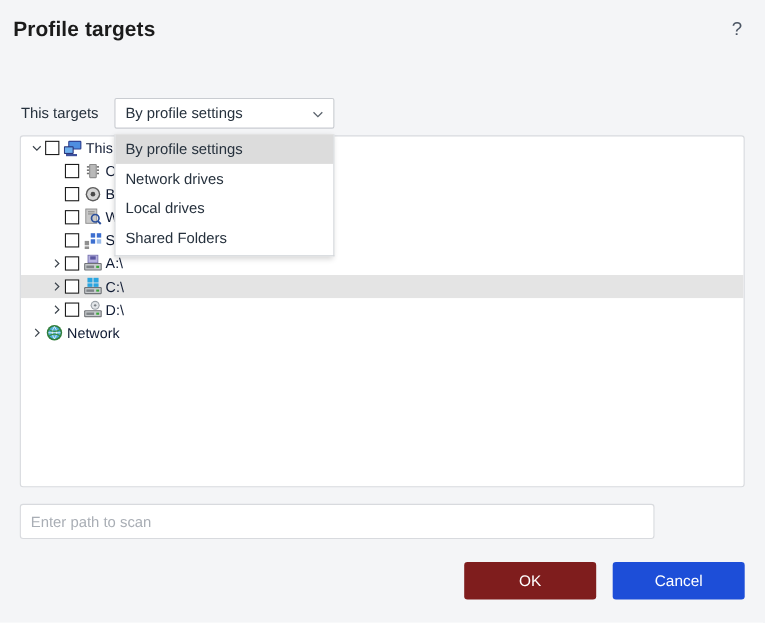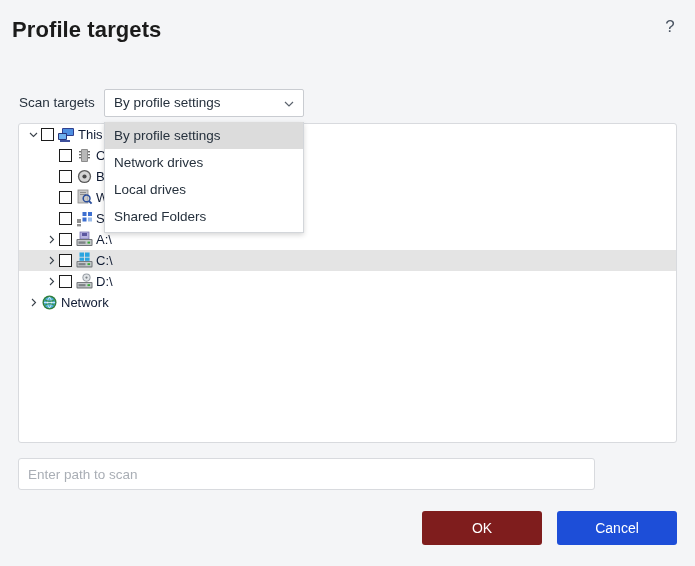--- a/index.html
+++ b/index.html
@@ -15,21 +15,21 @@
     overflow: hidden;
     position: relative;
     -webkit-font-smoothing: antialiased;
   }
 
   
   .dialog-title {
     position: absolute;
     left: 12px;
     top: 17px;
-    font-size: 22px;
+    font-size: 19px;
     font-weight: bold;
     color: #1b1b1b;
     letter-spacing: 0.1px;
   }
   .help-btn {
     position: absolute;
     right: 14px;
     top: 16px;
     width: 22px;
     height: 22px;
@@ -197,21 +197,21 @@
   }
   .btn-ok { left: 422px; background: #7f1d1d; }
   .btn-cancel { left: 557px; background: #1d4ed8; }
 </style>
 </head>
 <body>
 
 <div class="dialog-title">Profile targets</div>
 <div class="help-btn">?</div>
 
-<div class="scan-label">Scan targets</div>
+<div class="scan-label">This targets</div>
 
 <div class="combo">
   <span class="combo-value">By profile settings</span>
   <span class="combo-arrow">
     <svg width="10" height="10" viewBox="0 0 10 10">
         <path d="M1 3 L5 7 L9 3" fill="none" stroke="#5b636d" stroke-width="1.2"></path>
       </svg>
   </span>
 </div>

== TASK BRIEF ==
The answer should hold every entry exactly as given and no pictures at all.

== COMPLETED EXERCISE ==
--- a/index.html
+++ b/index.html
@@ -15,21 +15,21 @@
     overflow: hidden;
     position: relative;
     -webkit-font-smoothing: antialiased;
   }
 
   
   .dialog-title {
     position: absolute;
     left: 12px;
     top: 17px;
-    font-size: 22px;
+    font-size: 19px;
     font-weight: bold;
     color: #1b1b1b;
     letter-spacing: 0.1px;
   }
   .help-btn {
     position: absolute;
     right: 14px;
     top: 16px;
     width: 22px;
     height: 22px;
@@ -197,21 +197,21 @@
   }
   .btn-ok { left: 422px; background: #7f1d1d; }
   .btn-cancel { left: 557px; background: #1d4ed8; }
 </style>
 </head>
 <body>
 
 <div class="dialog-title">Profile targets</div>
 <div class="help-btn">?</div>
 
-<div class="scan-label">Scan targets</div>
+<div class="scan-label">This targets</div>
 
 <div class="combo">
   <span class="combo-value">By profile settings</span>
   <span class="combo-arrow">
     <svg width="10" height="10" viewBox="0 0 10 10">
         <path d="M1 3 L5 7 L9 3" fill="none" stroke="#5b636d" stroke-width="1.2"></path>
       </svg>
   </span>
 </div>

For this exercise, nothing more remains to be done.